For my own part, I fell hard during the pandemic. I was at my worst in July 2020 when we went through a stage 4 lockdown in Melbourne. Melbourne is the part of Australia that has fared worse for one reason or other. However, comparatively speaking, the death rate from COVID in Australia is fantastically low, with less than 1000 deaths being recorded up to the end of May 2021. I had not long given birth to my daughter, Jacqueline, when we went into lockdown. My hormones were all over the place and I was recovering from a caesarean section when I found myself socially isolated at home with a newborn baby and my 5-year-old son, Joseph. Before long, I found myself spiralling down into a vortex of despair. To get through this, I had to dig deep and access resources I didn’t even know I had.
The silver lining of the pandemic, from my point of view, is that it brought virtual mentors to me. I signed up for a life-changing, online intensive course held by the Center for Mindful Self-Compassion. My virtual mentor, Kristen Neff, taught me the practices of self-compassion that enabled me to deal with difficult emotions and put an end to the kind of negative self-talk that was particularly prevalent when I was at my lowest ebb. The most significant result of putting what I learnt into practice was that I started to love myself more. That happened as I was implementing a number of simple but profound internal and external self-care strategies that helped me to be a much more mindful, self-compassionate and patient mum to my children.
Self-compassion entails acknowledging that we are suffering, that we are all in it together and that we need to love and be kind to ourselves before we can really do the same for others. For the first time in my life, I found a place of peace and power within myself through self-compassion. I believe that creating a ripple effect from self-compassion is the best way forward for us as a collective. Essentially, that is what this book is all about.
Medicine is a calling for most doctors – but is it worth dying for? I don’t think so.
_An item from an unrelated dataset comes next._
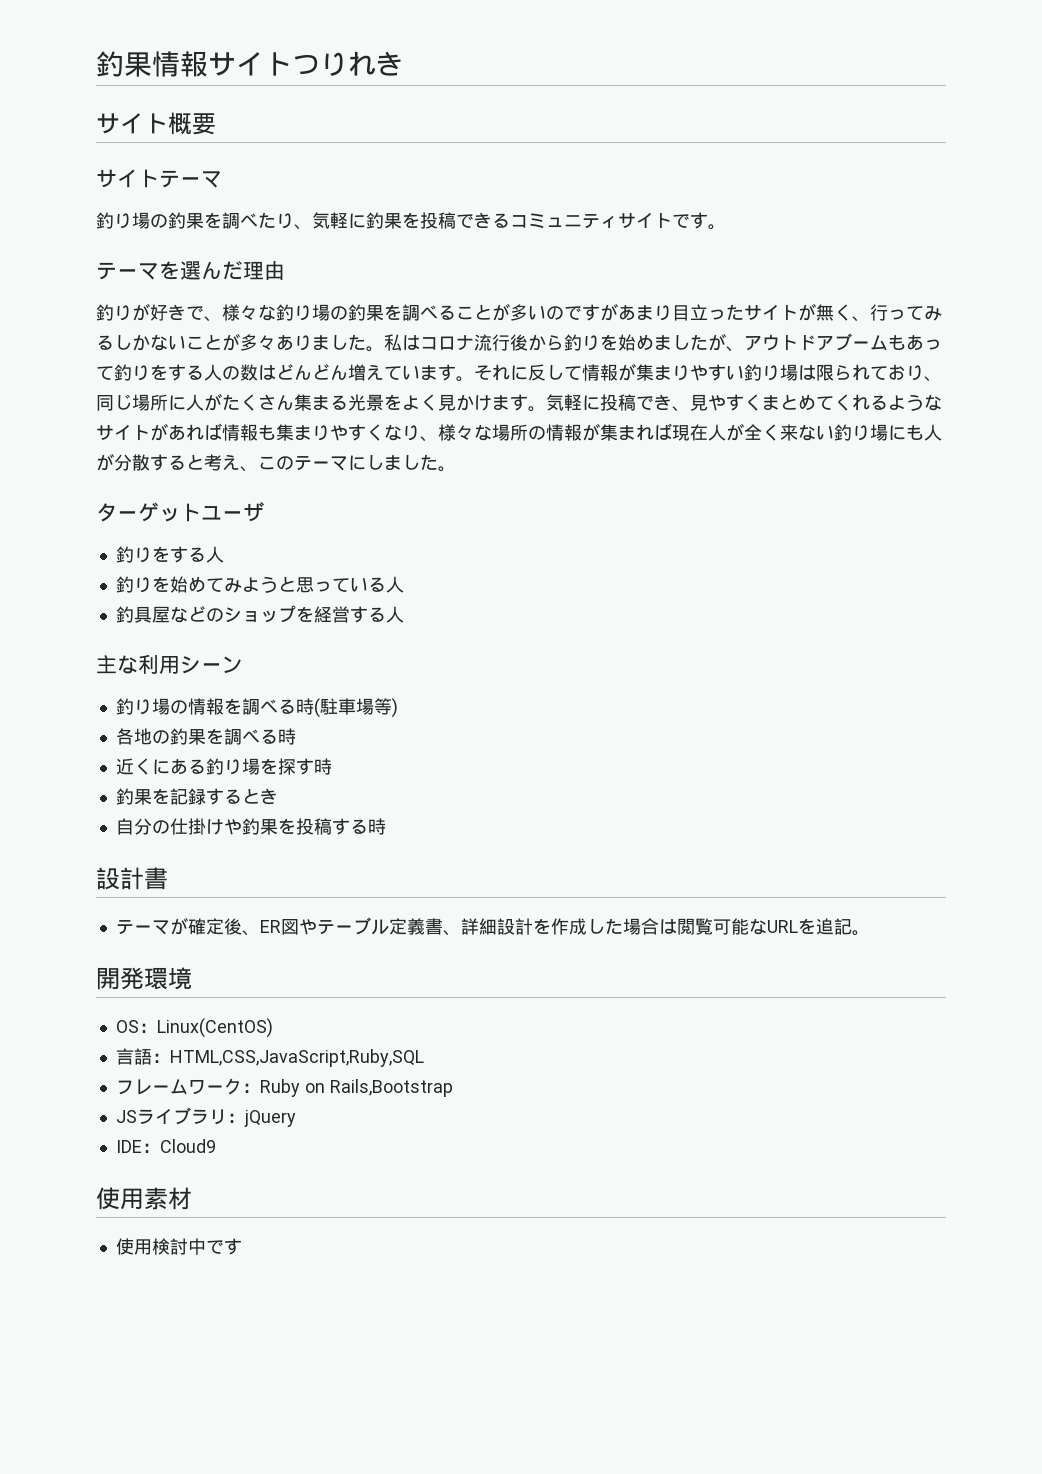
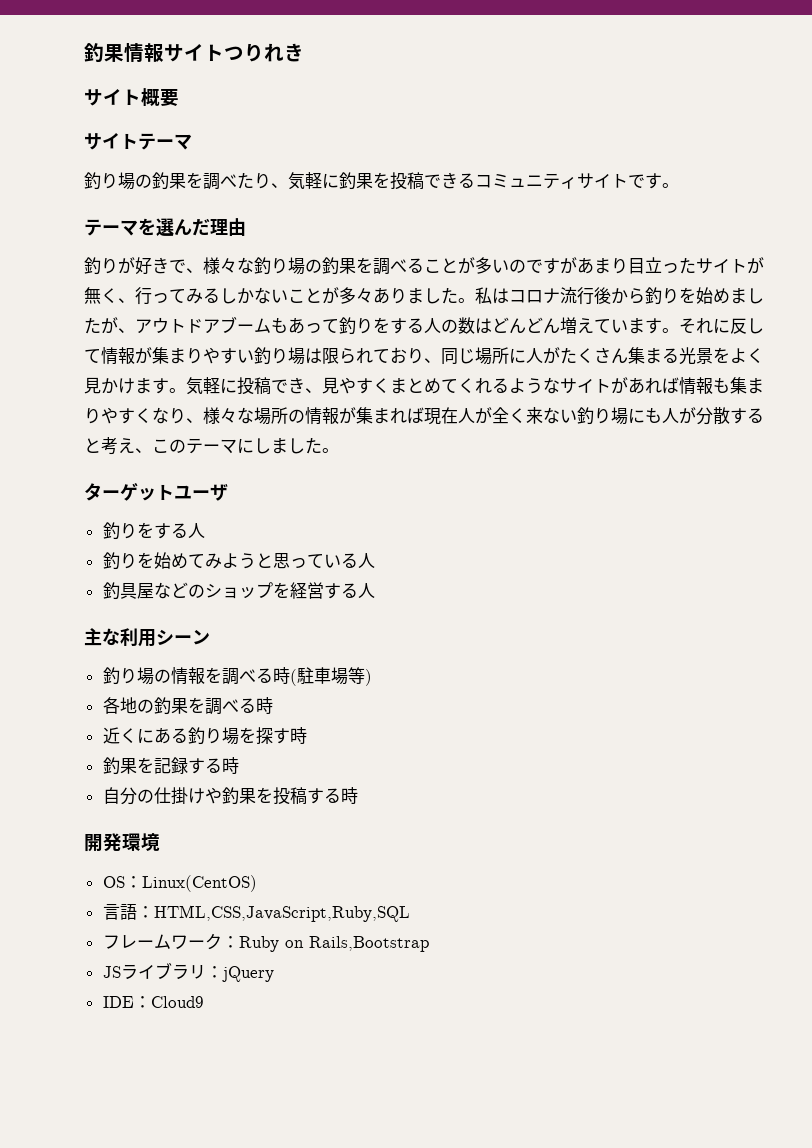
[241,788,278,805] とき -> [221,757,239,774] 時
[96,867,168,890] [115,917,870,936] // 設計書 // テーマが確定後、ER図やテーブル定義書、詳細設計を作成した場合は閲覧可能なURLを追記。 -> (358, 795) none
[96,1187,192,1210] [115,1238,242,1255] // 使用素材 // 使用検討中です -> (204, 1002) none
The way I see it, we all have a role to play in stemming the tide of physician burnout and suicide. The time has come to reaffirm the humanity of doctors and acknowledge their value to society. Medical culture and the healthcare system both need to change – that’s the bottom line.
Doctors must first acknowledge, and then heal, their pain and suffering with self-compassion. They have to do this for their own sake first and then for the sake of their patients and communities.
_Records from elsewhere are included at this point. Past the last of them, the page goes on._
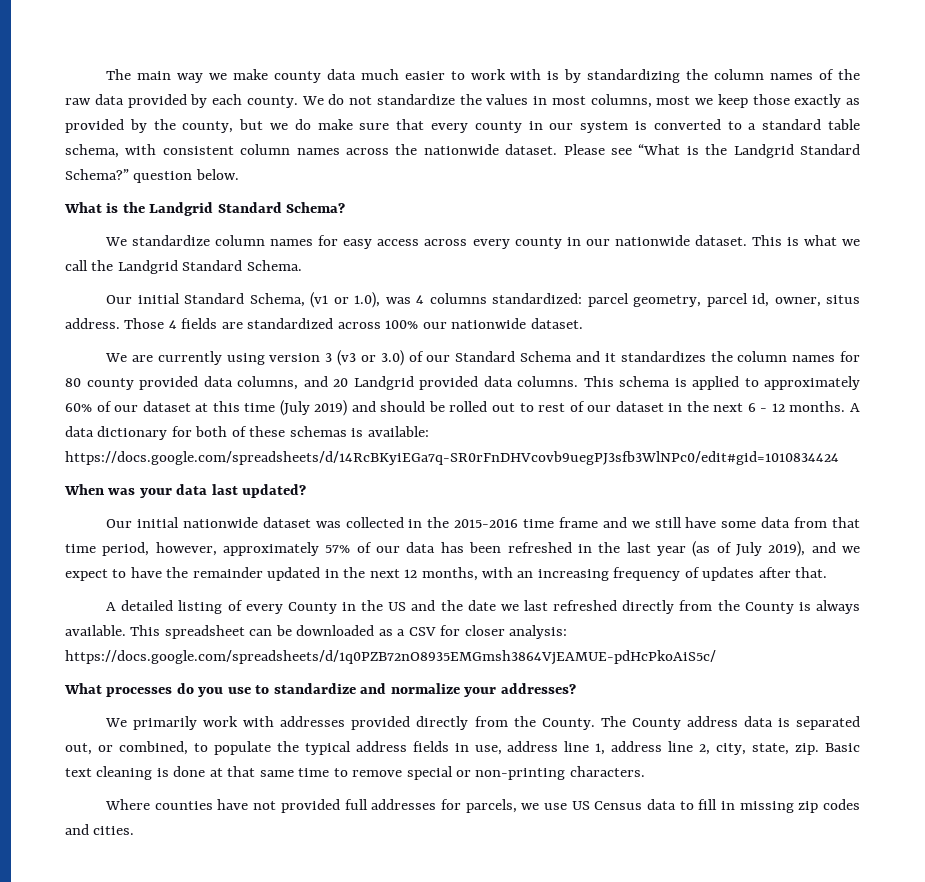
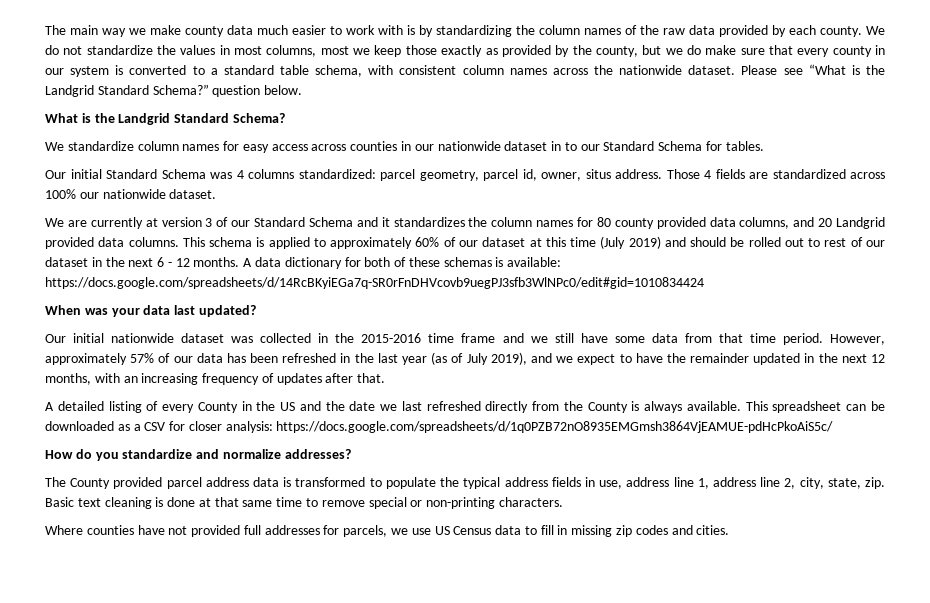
[472,237,562,249] every county -> [350,141,398,151] counties
[694,235,861,246] [65,260,302,274] dataset. This is what we call the Landgrid Standard Schema. -> [504,141,764,151] dataset in to our Standard Schema for tables.
[249,292,381,308] Schema, (v1 or 1.0), -> [161,169,206,179] Schema
[226,353,265,365] using -> [145,218,158,227] at
[337,350,404,366] (v3 or 3.0) -> (213, 222) none
[102,542,217,556] period, however, -> [782,333,885,345] period. However,
[64,683,270,697] What processes do you use to -> [45,449,119,461] How do you
[464,687,497,697] your -> (281, 454) none
[105,716,860,730] [65,741,188,755] We primarily work with addresses provided directly from the County. The County address data is separated out, or combined, -> [45,477,366,489] The County provided parcel address data is transformed

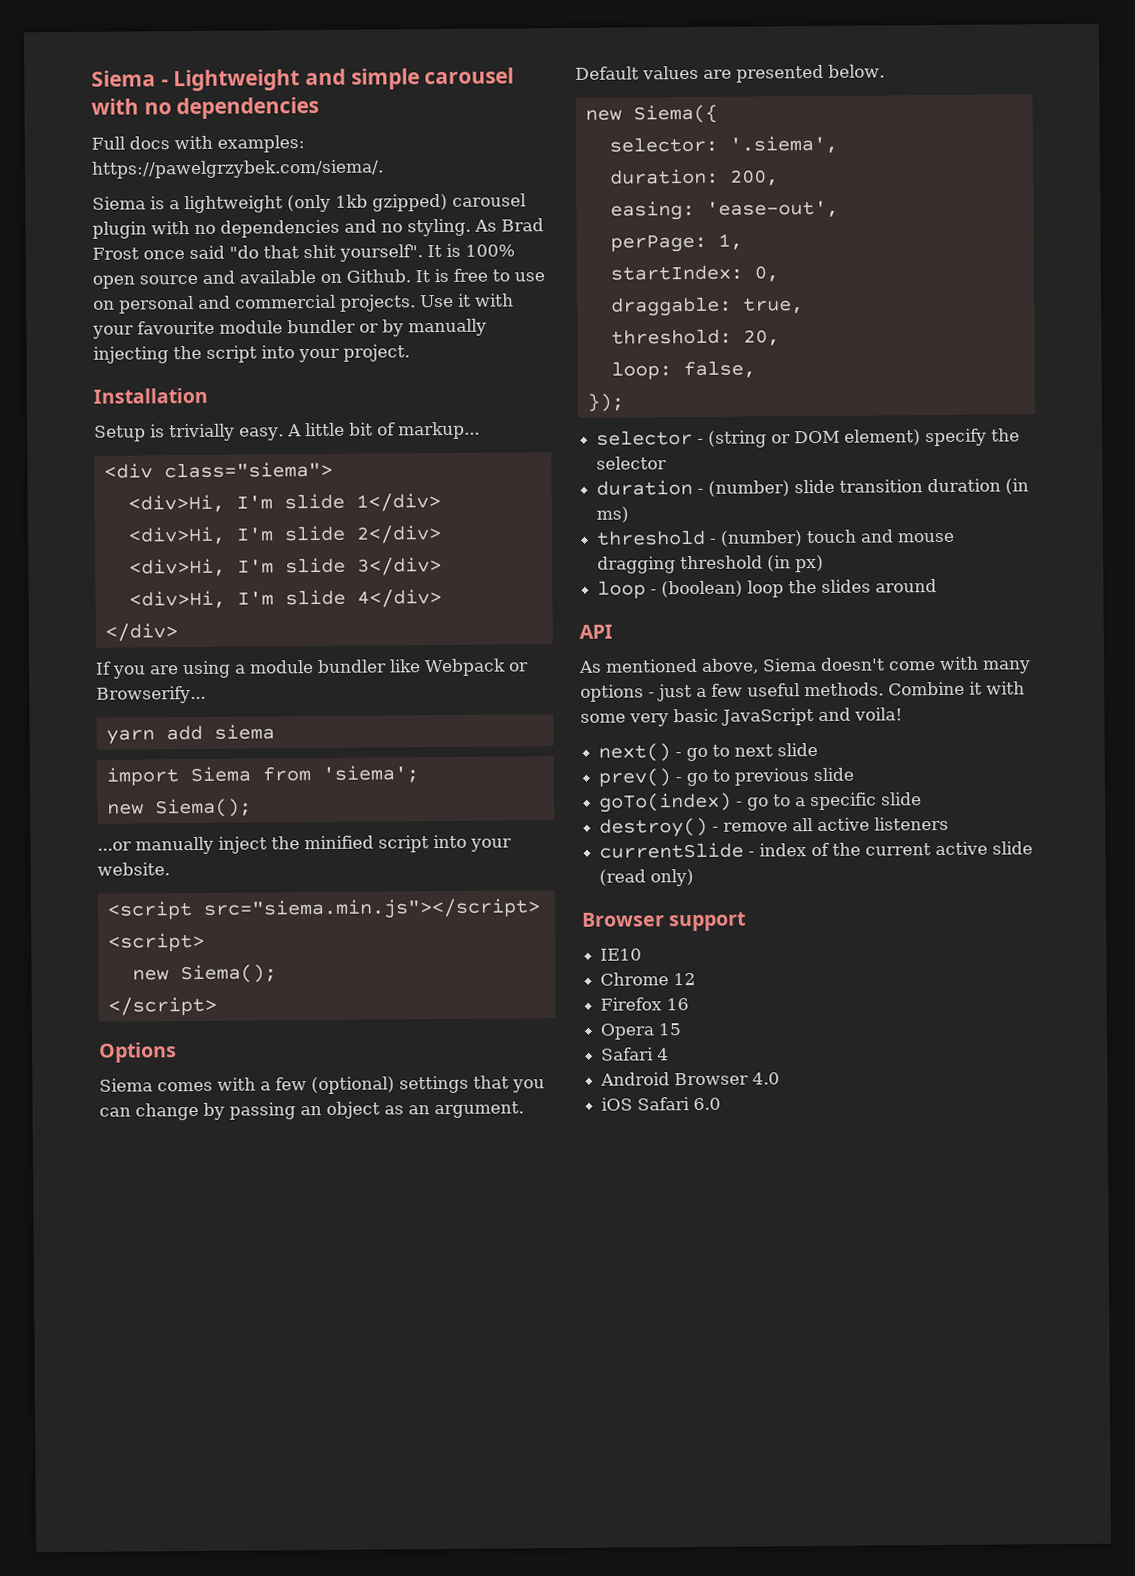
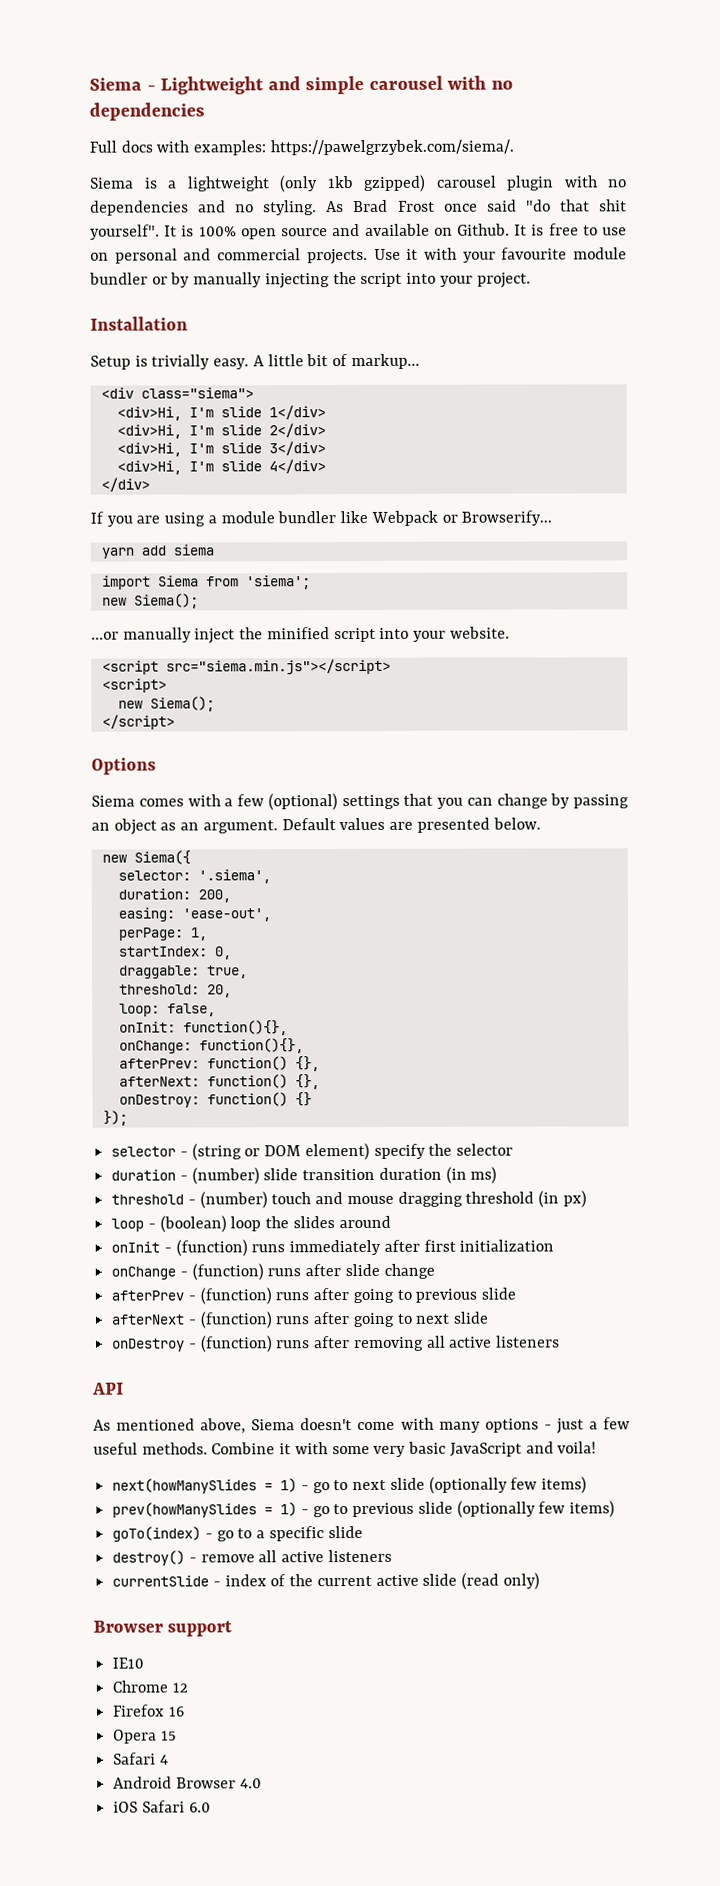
(756, 369) none -> [118,1020,288,1036] [118,1038,304,1054] [118,1056,320,1072] [118,1074,320,1090] [118,1092,312,1108] // onInit: function(){}, // onChange: function(){}, // afterPrev: function() {}, // afterNext: function() {}, // onDestroy: function() {}
(938, 586) none -> [111,1239,555,1257] [111,1263,435,1281] [111,1287,517,1305] [111,1311,489,1329] [112,1335,561,1353] // onInit - (function) runs immediately after first initialization // onChange - (function) runs after slide change // afterPrev - (function) runs after going to previous slide // afterNext - (function) runs after going to next slide // onDestroy - (function) runs after removing all active listeners
[598,743,672,762] next() -> [112,1478,298,1494] next(howManySlides = 1)
[598,768,672,787] // prev() -> [428,1476,588,1494] [112,1502,298,1518] (optionally few items) // prev(howManySlides = 1)
(855, 774) none -> [456,1500,616,1518] (optionally few items)

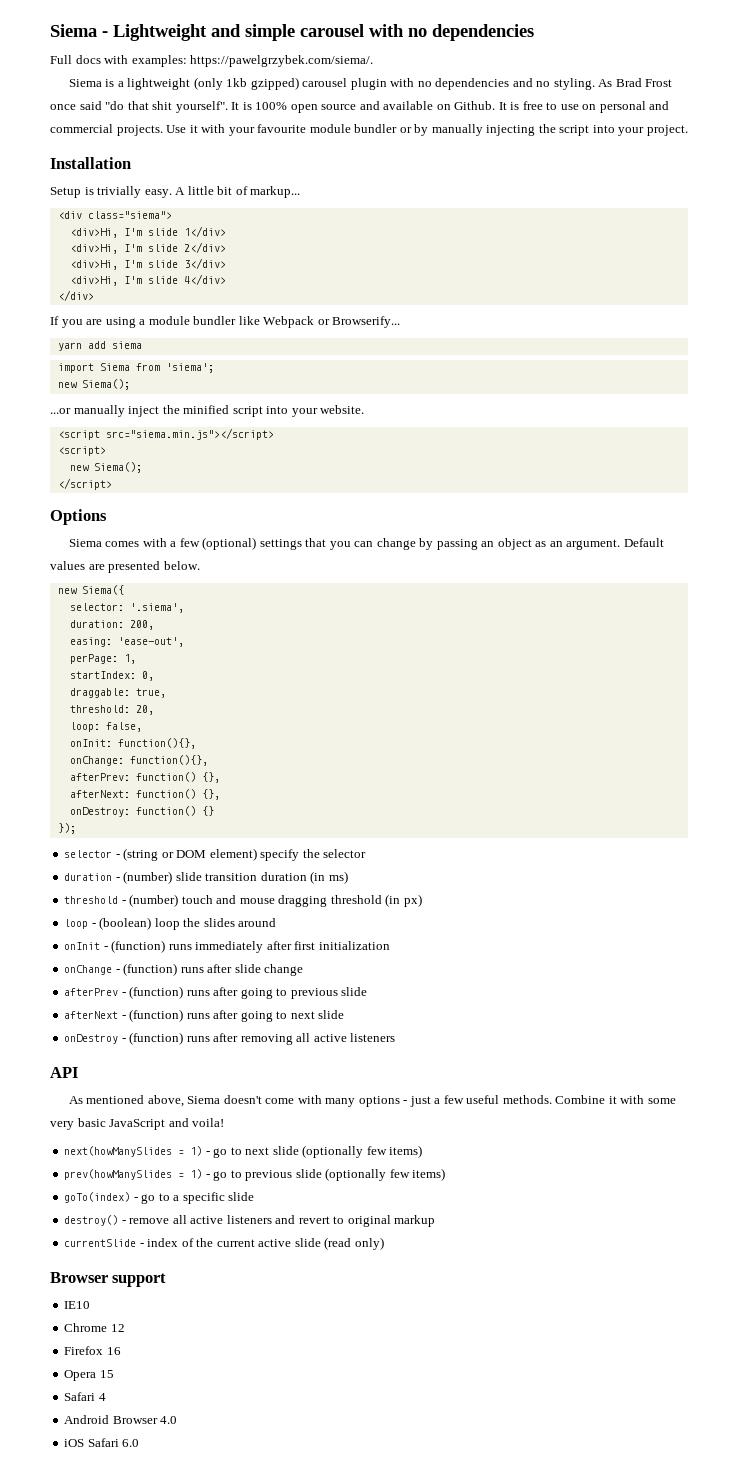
(392, 1556) none -> [275,1215,436,1227] and revert to original markup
I have learnt a number of heart-based tools that helped me find my way back home to my heart and I’m sharing these with you in this book. My mission is to arm doctors and other medical professionals with the tools they need to tap into the heart-centredness of medicine.
As a nod to my love of food, I decided to structure this book around the idea that each of the principles or tools are an ingredient in the dish of life. Self-compassion is the hero ingredient. The other ingredients are Faith, Intuition, Mindfulness, Freedom, Vulnerability, Gratitude, Energy, Alignment, Boldness, Love and Belonging.
I look forward to taking you on the journey to the centre of your heart through self-compassion.